第2章 生命本来没有名字[第4页/共8页]
哲学家的哲学,至矣高矣。但是,恕我大不敬,他们的哲学同吾辈凡人不搭界,让这些哲学,连同它们的“家”,坐在崇高的殿堂里去独现光辉吧!像我如许一个凡人,吃饱了饭和没事儿的时候,偶然也会想到人生题目。我感觉,我们“人”的“生”,都绝对是被动的。没有哪一小我能先制定一个出世打算,然后再下生,一步步让打算实现。只要一小我是例外,他就是佛祖释伽牟尼。但他是佛祖,不是吾辈凡人。
光阴流逝,一转眼,本身已经到了望九之年,活得远远超越了我的预算。有人以为长命是福,我看也不尽然。人活得太久了,对人生的各种相,众生的各种相,看得透透辟彻,反而鼓励时少,感喟时多。远不如早一点分开人间这个是非之地,落一个耳根清净。
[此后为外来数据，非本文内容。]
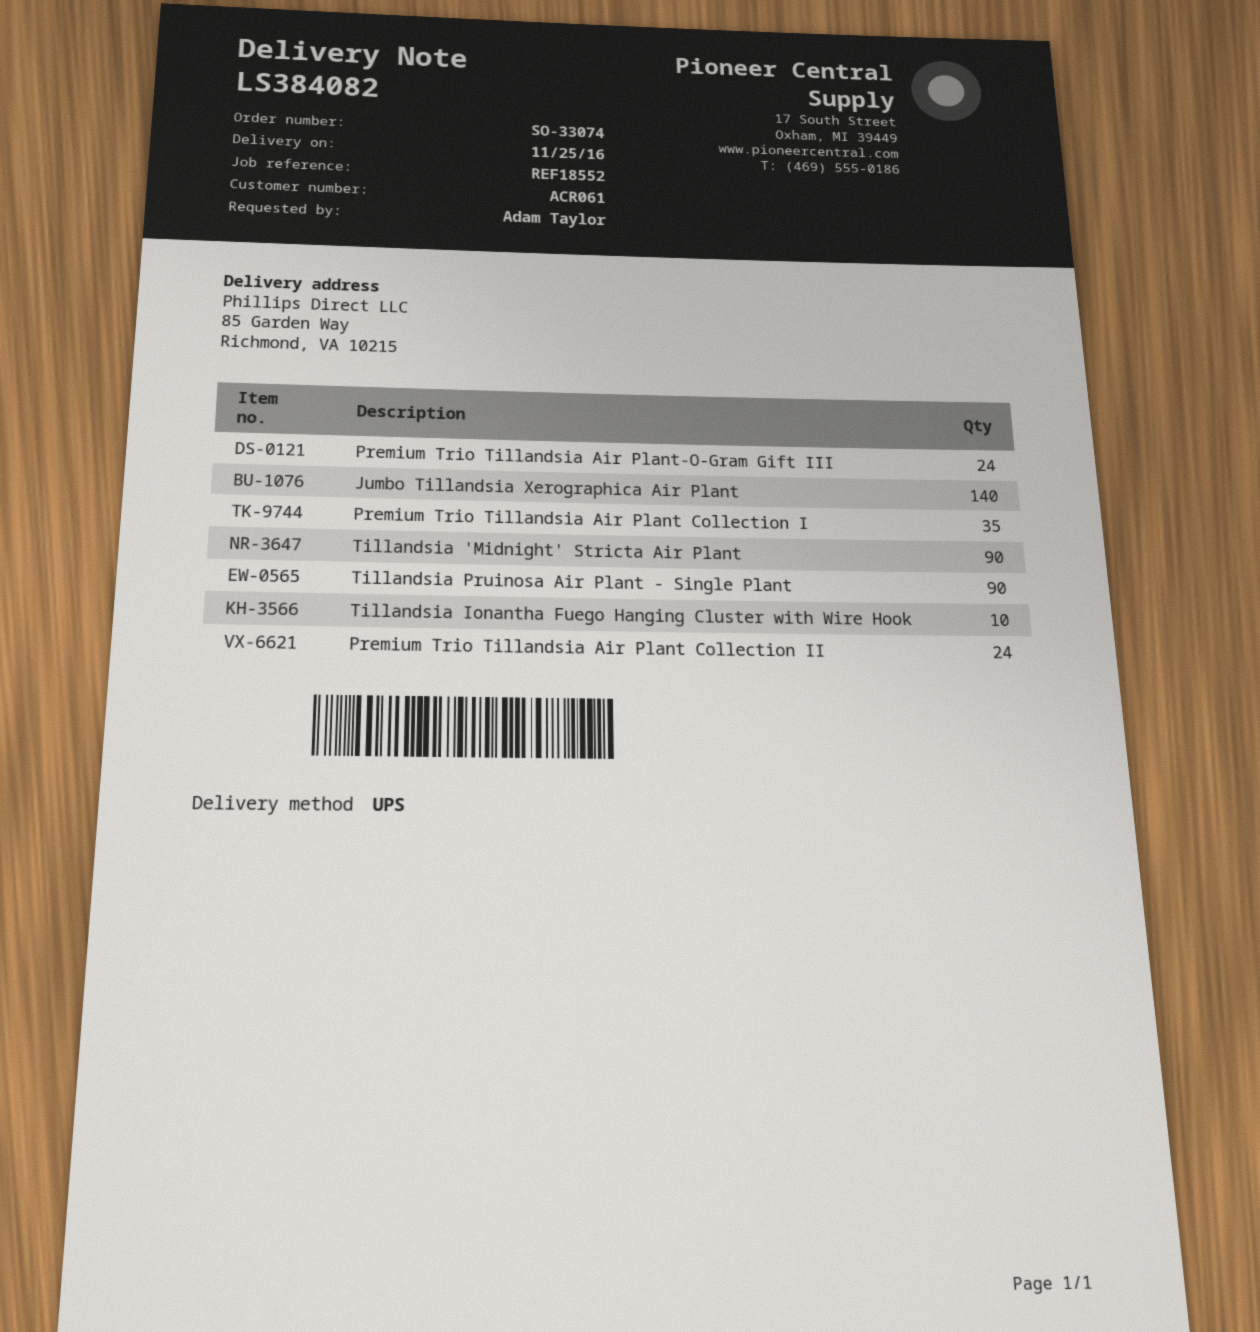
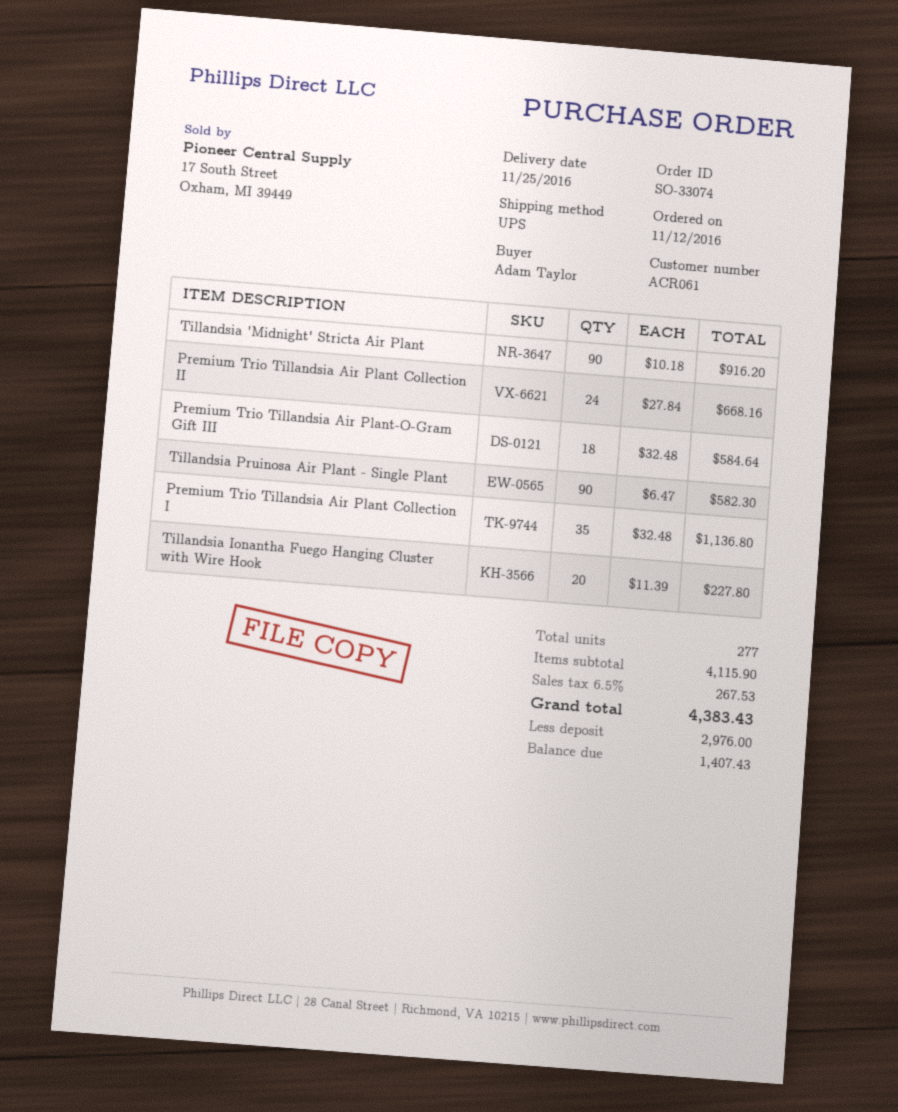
Premium Trio Tillandsia Air Plant-O-Gram Gift III: 24 -> 18
Jumbo Tillandsia Xerographica Air Plant: 140 -> none
Tillandsia Ionantha Fuego Hanging Cluster with Wire Hook: 10 -> 20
在一个《人生闲谈》的专栏中,起首谈一谈人生,仿佛是理所当然的,未可厚非的。
我们察看,老虎、狮子等猛兽,饿了就要吃别的植物,包含人在内。它们绝没有甚么怜悯之心,绝没有甚么知己。吃的时候,它们也毫不会像人吃人的时候那样,偶然还会假造一些我必须吃你的事理,做好“思惟事情”。它们只是吃开了,吃饱为止。人类则有所分歧。人与人当然也不会完整一样。有的人确切能够停止本身的求生本能,表示出必然的知己和必然的怜悯之心。古往今来的很多仁人志士,都是这方面的好表率。他们为甚么能为国捐躯?为甚么能为了救别人而捐躯本身的性命?鲁迅先生所说的“中国的脊梁”,就是如许的人。孟子所谓的“浩然之气”,只要如许的人能有。禽兽中是决不会有甚么“脊梁”,有甚么“浩然之气”的,这就叫作“几希”。
满足知不敷
吾辈凡人的出世,无一例外,都是被动的,一点主动也没有。我们糊里胡涂地出世,糊里胡涂地生长,偶然也会糊里胡涂地短命,当然也会糊里胡涂地寿登耄耋,像我如许。
当代希腊人也以为自知之明是宝贵的,以是语重心长地说出了:“要体味你本身!”中国同希腊相距万里,可竟说了几近是一模一样的话,可见这些话是遍及的真谛。
在这里,我要引老子的话:“六合不仁,以万物为刍狗。”是造化小儿――谁也不晓得,他究竟有没有?他究竟是甚么模样?我不信甚么上帝,甚么天老爷,甚么大梵天,宇宙间没有他们存在的处所。
本书的作者池田高文名誉会长,译者卞立强传授,以及本书一开首就提到的常书鸿先生,都是我的朋友。我同他们的友情,有的已经超越了40年,起码也有十几二十年了,都能够算是老朋友了。我尊敬他们,我敬佩他们,我爱好他们,常以此为乐。
至于大善大恶,目前社会中也能够看到,但在汗青上却看得更清楚。比如宋朝的文天祥。他为元军所虏,如果他想活下去,屈膝投敌就行了,不但能活,并且还能有大官做,最多是在身后被列入《贰臣传》,“身后是非谁管得”,管那么多干吗呀。